We’ve been following a mastery style of teaching for a few years now - we haven’t got it totally nailed but we’ve totally stripped back our Y7&8 curriculum and those who teach the really weeks groups higher up at GCSE use a lot of this content which we’re finding is making a difference (they weren’t exposed to it lower down). It will be interesting to see if our weaker gcse groups have better grasp of the basics over the next two years as they will be the first to have been taught this way throughout.

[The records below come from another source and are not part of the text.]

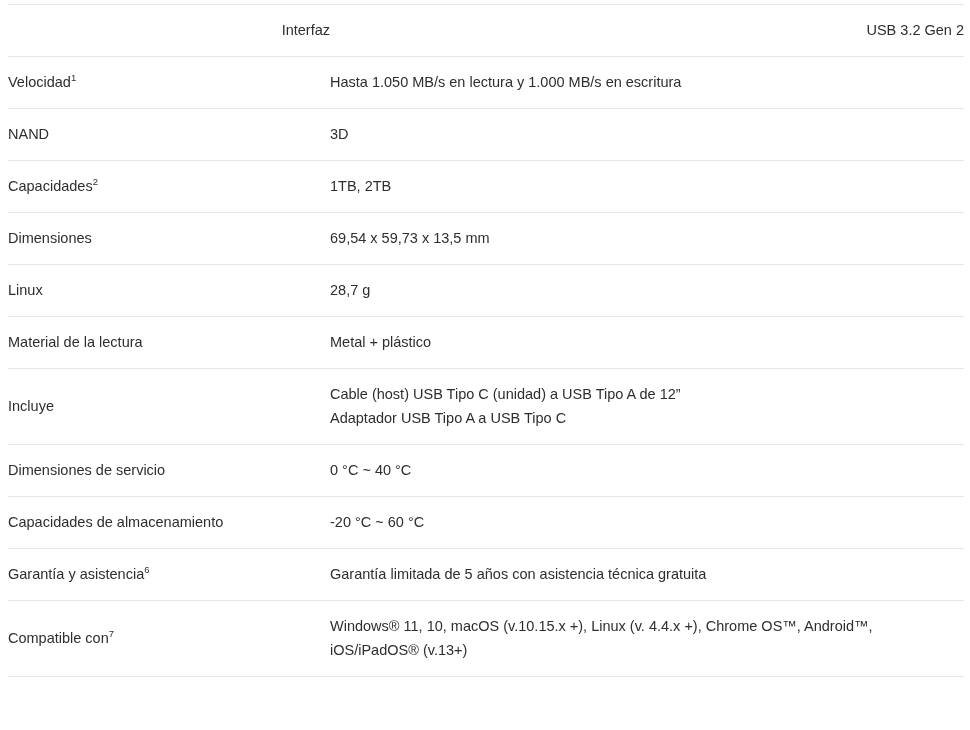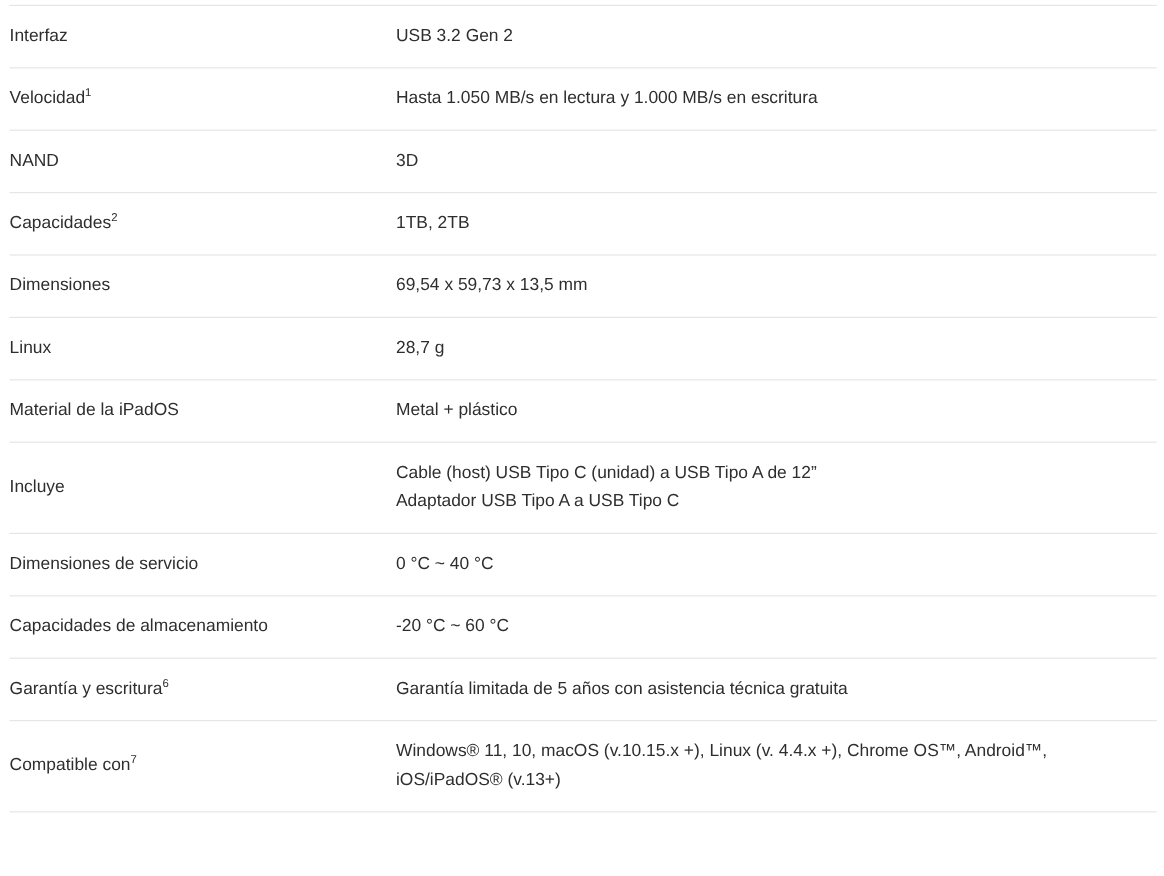"Interfaz" table.spec-table tr:first-child { text-align: none -> right }
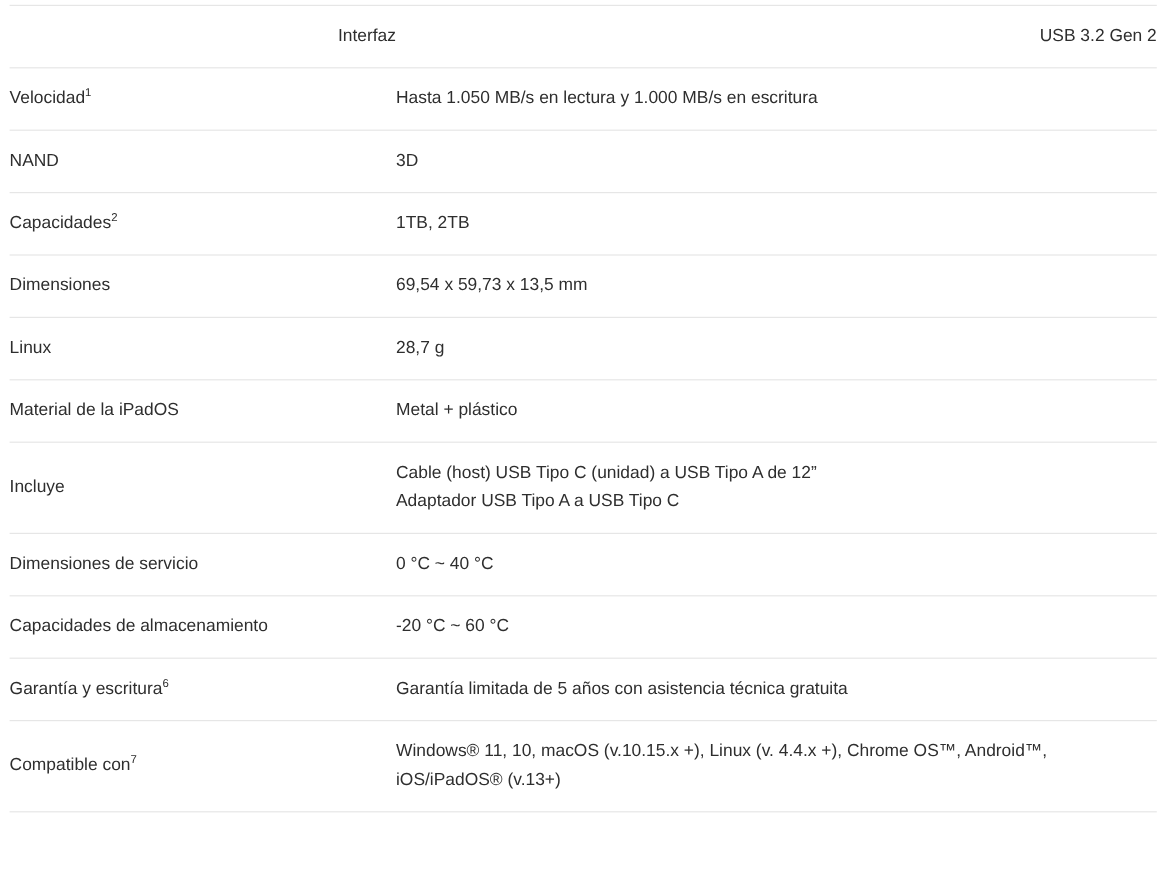"Material de la iPadOS" span { text: iPadOS -> lectura }
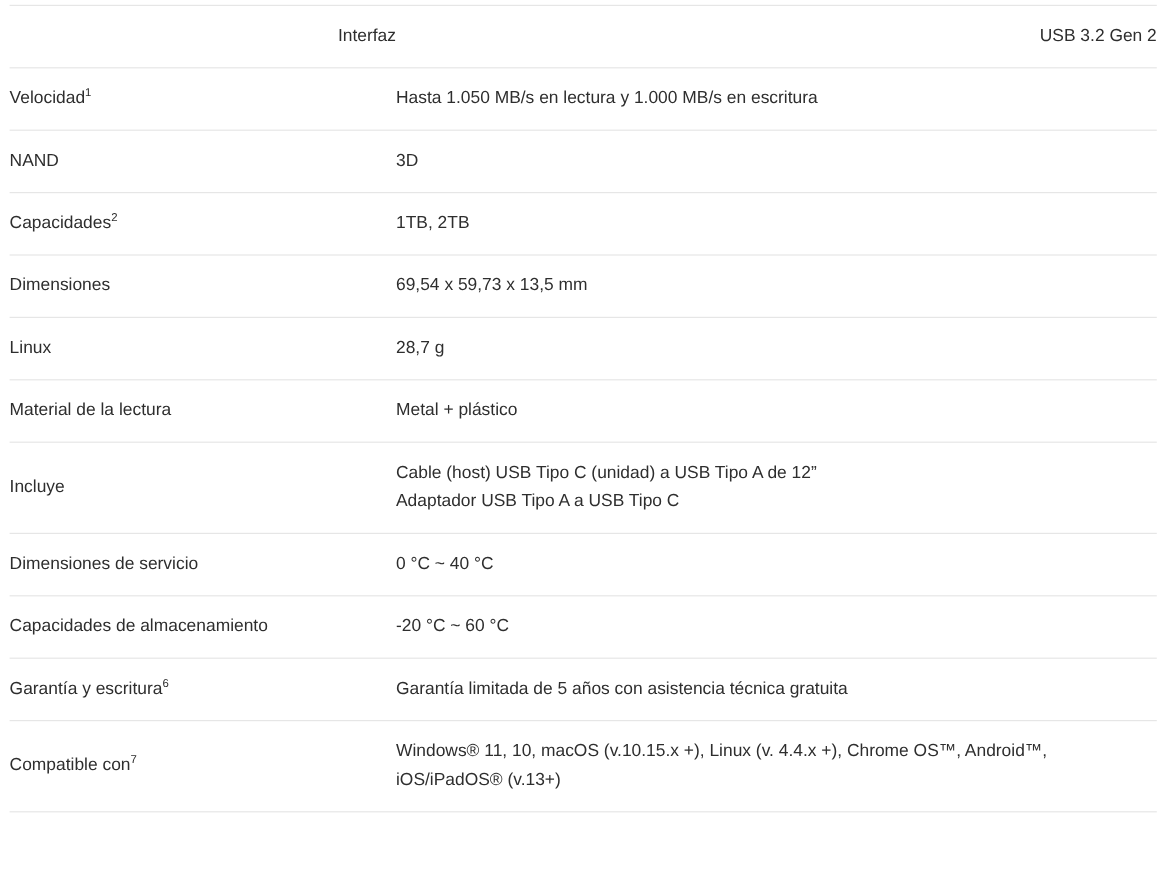"Garantía y escritura" span { text: escritura -> asistencia }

I was lucky enough to spend two weeks in Shanghai and it was amazing but it did strike me that the amount of money they spent on our exchanges to see and try to implement the good practice is never going to be effective because as a country we just don’tvalue education/educators/spend the time and money needed on it in the same way.

DreamingofBrie · 27/06/2021 07:59

I'd love to see how they teach in Shanghai, MrsHP. I read somewhere the teachers have around 35% contact time - is that true? And that class sizes are much bigger. Not the same, but it was a dream of mine to work in HK (or one of the big Chinese cities) for 3-5 years, when the dc were young. I wanted to immerse them in the culture and learn the language. Didn't happen, unfortunately and looks unlikely to happen in the future now.

HSHorror · 27/06/2021 08:17

I think y4 seems to have covered a lot of harder maths very quickly.
There is no way i was doing this at that age. Dc1 can do it. They did WR. But i think what was there at the time for methods is probably already gone. (Her memory is quite good).
So for maths i do think there isa need for tests and homework.

Having to do such hard stuff has really put her off maths i think.
The English too is definitely harder than I remember in primary, but luckily she enjoys that more.
She works slowly with maths and is easily distracted(possibly asd/adhd).